É adorável notar como o discurso amoroso vindo desde o ventre do ofício teatral pode mobilizar o espectador do século XXI, contrariando a percepção de que as implicações de escrever, dirigir ou atuar circunscrevem aos trabalhadores do teatro e seguidores afins e não interessariam ao público em geral. O Teatro de Santa Isabel ouviu espectadores soluçando na primeira sessão de domingo do Festival do Recife. A capacidade de afetar vem, primeiro, das palavras mediadas pelo casal de atores, também eles umbilicados por vida e arte na realidade, cúmplices de histórias sobre a paixão incondicional pelo palco. Detalhes dos processos de escrita e ensaio de A gaivota, Tio Vânia, As três irmãs e Jardim das Cerejeiras encaixam-se como luvas à narrativa epistolar.
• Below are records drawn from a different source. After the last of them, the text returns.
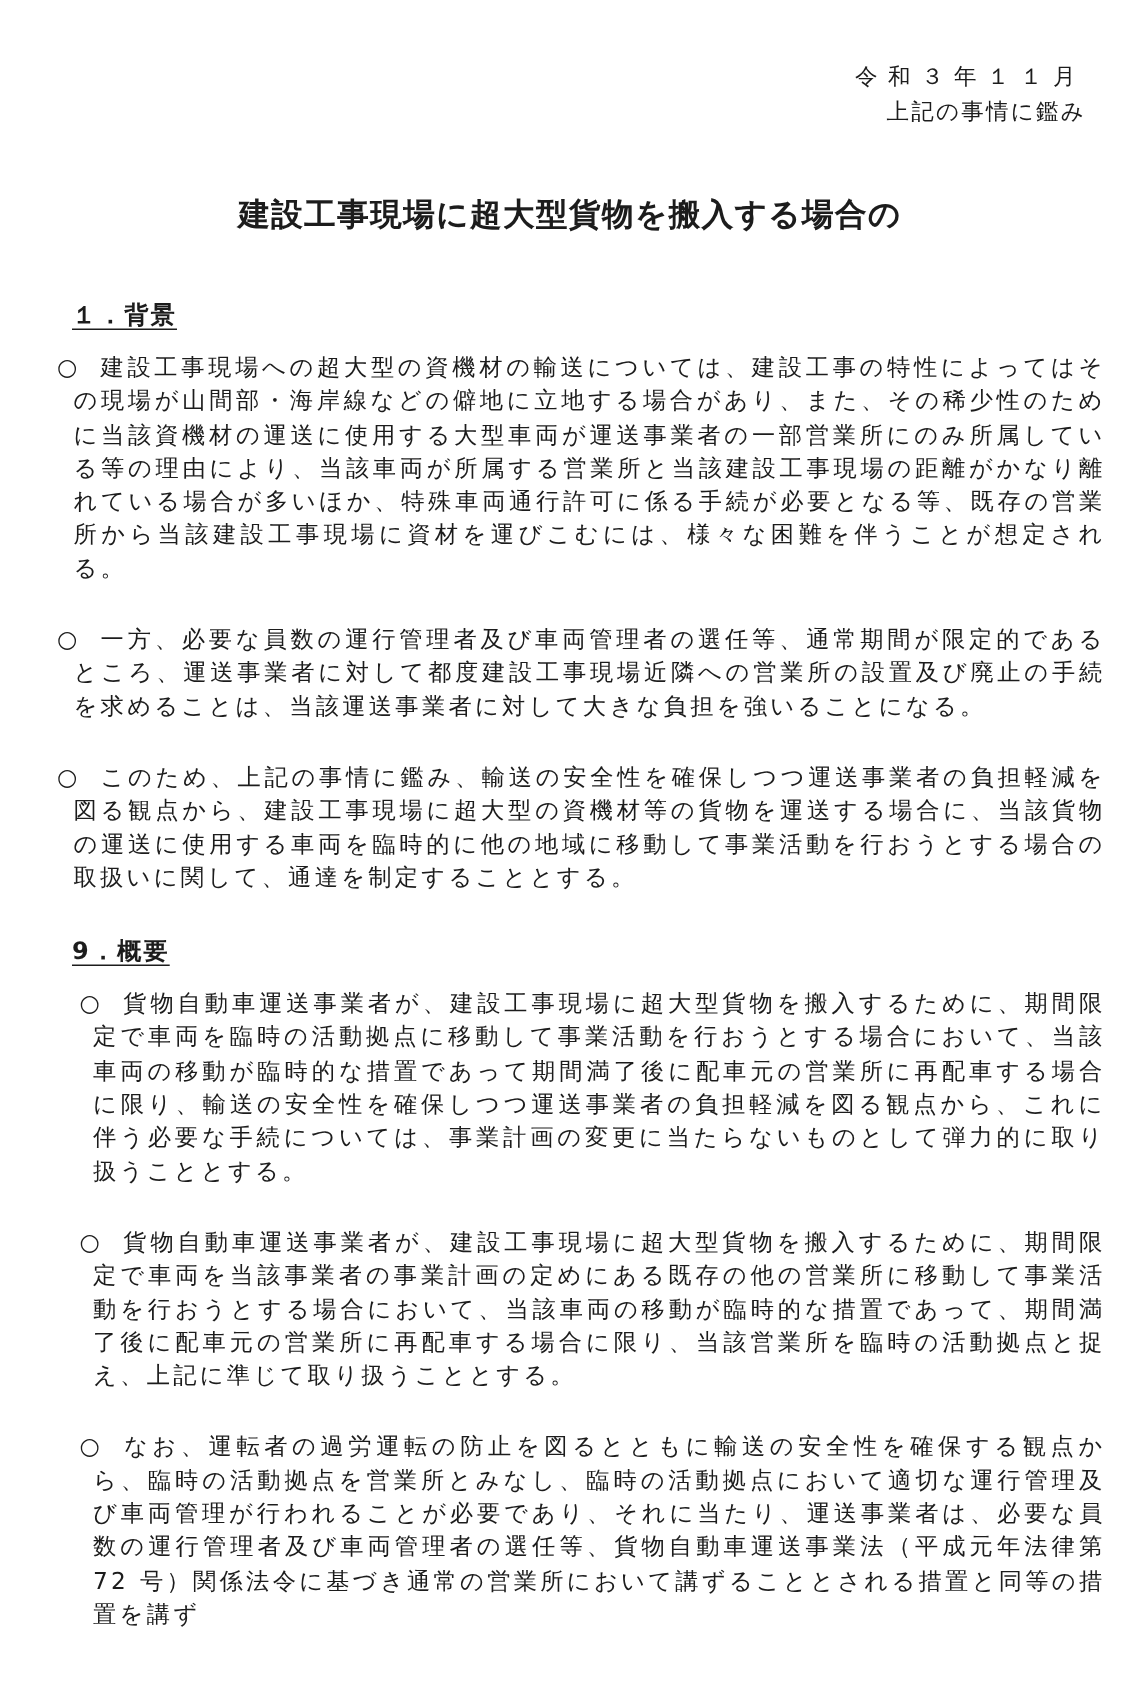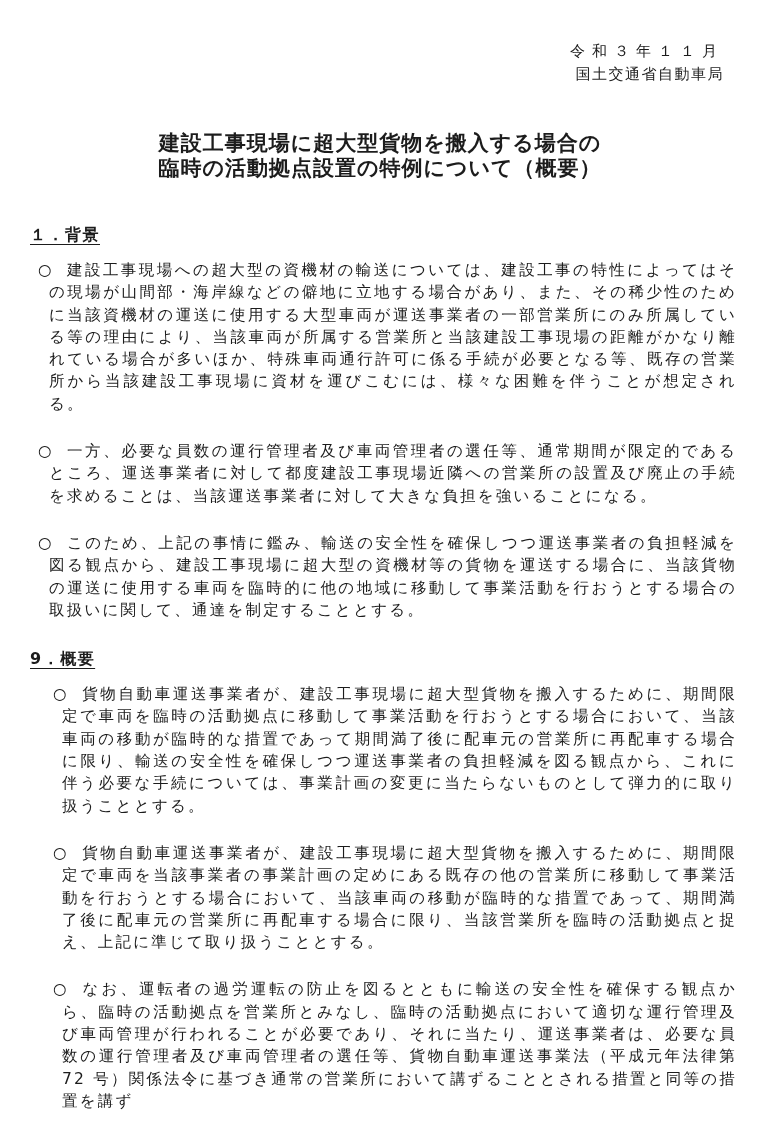--- a/index.html
+++ b/index.html
@@ -34,21 +34,21 @@
   }
   .doc-title {
     margin-top: 45px;
     text-align: center;
     font-weight: bold;
     font-size: 21px;
     line-height: 25px;
     letter-spacing: 1px;
   }
   .section-heading {
-    margin: 44px 0 13px 30px;
+    margin: 44px 0 13px 48px;
     font-size: 16px;
     font-weight: bold;
     text-decoration: underline;
     text-underline-offset: 4px;
     letter-spacing: 1.5px;
   }
   .section-overview .section-heading {
     margin-top: 28px;
   }
   .bullet {
@@ -67,26 +67,25 @@
     margin-right: 13px;
   }
 </style>
 </head>
 <body>
 
 <div class="page">
 
   <div class="doc-header">
     <div class="date-line">令和３年１１月</div>
-    <div class="org-line">国土交通省自動車局</div>
+    <div class="org-line">上記の事情に鑑み</div>
   </div>
 
   <div class="doc-title">
     <div>建設工事現場に超大型貨物を搬入する場合の</div>
-    <div>臨時の活動拠点設置の特例について（概要）</div>
   </div>
 
   <div class="section-background">
     <div class="section-heading">１．背景</div>
 
     <p class="bullet"><span class="marker">○</span><span>建設工事現場への超大型の資機材の輸送については、建設工事の特性によってはその現場が山間部・海岸線などの僻地に立地する場合があり、また、その稀少性のために当該資機材の運送に使用する大型車両が運送事業者の一部営業所にのみ所属している等の理由により、当該車両が所属する営業所と当該建設工事現場の距離がかなり離れている場合が多いほか、特殊車両通行許可に係る手続が必要となる等、既存の営業所から当該建設工事現場に資材を運びこむには、様々な困難を伴うことが想定される。</span></p>
 
     <p class="bullet"><span class="marker">○</span><span>一方、必要な員数の運行管理者及び車両管理者の選任等、通常期間が限定的であるところ、運送事業者に対して都度建設工事現場近隣への営業所の設置及び廃止の手続を求めることは、当該運送事業者に対して大きな負担を強いることになる。</span></p>
 
     <p class="bullet"><span class="marker">○</span><span>このため、上記の事情に鑑み、輸送の安全性を確保しつつ運送事業者の負担軽減を図る観点から、建設工事現場に超大型の資機材等の貨物を運送する場合に、当該貨物の運送に使用する車両を臨時的に他の地域に移動して事業活動を行おうとする場合の取扱いに関して、通達を制定することとする。</span></p>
Rocamara desliza um tanto para a curva padrão do típico roteiro biográfico hollywoodiano, o romance com desfecho trágico. Mas, felizmente, prevalece a tônica das cartas reveladoras de éticas pessoal e artística que soam urgentes em nossa época.
Diante desse material instigante, a direção de Leila Hipólito opta por caminhos convencionais. Bontempo e Freeland seguem à risca o estilo naturalista da representação, os semitons de voz. As atuações e a encenação conversam pouco com o leque de possibilidades da cena contemporânea, o pressuposto metateatral que o texto concede. Não como efeito utilitarista, mas com a naturalidade que a obra contém. Tchekhov e Olga estão apenas corretos, alinhados à marcação.
A cenografia (por Fernando Mello da Costa) sugere o espaço de trás do teatro, bastidores e camarins que viram os lugares ou hotéis onde o médico e dramaturgo passa em suas viagens. O desenho luz (Maneco Quinderé) é o elemento que ao menos se arrisca, com feixes que quebram a aura esmaecida.
Tomo suas mãos nas minhas é um projeto que cumpre modestamente o que se propõe. Reluz, por meio das cartas, o homem e a cultura de teatro que a Rússia, antiga União Soviética, legou ao mundo ocidental. No entanto, o espetáculo perde a chance de virar-se mais do avesso com os códigos de época, legítimos. Chance de aliar o potencial dos intérpretes, a emoção tchekhoviana e a vontade de pesquisa e experimento que orientou os homens e as mulheres que fizeram história no Teatro de Arte de Moscou. Um espetáculo que tem tudo nas mãos.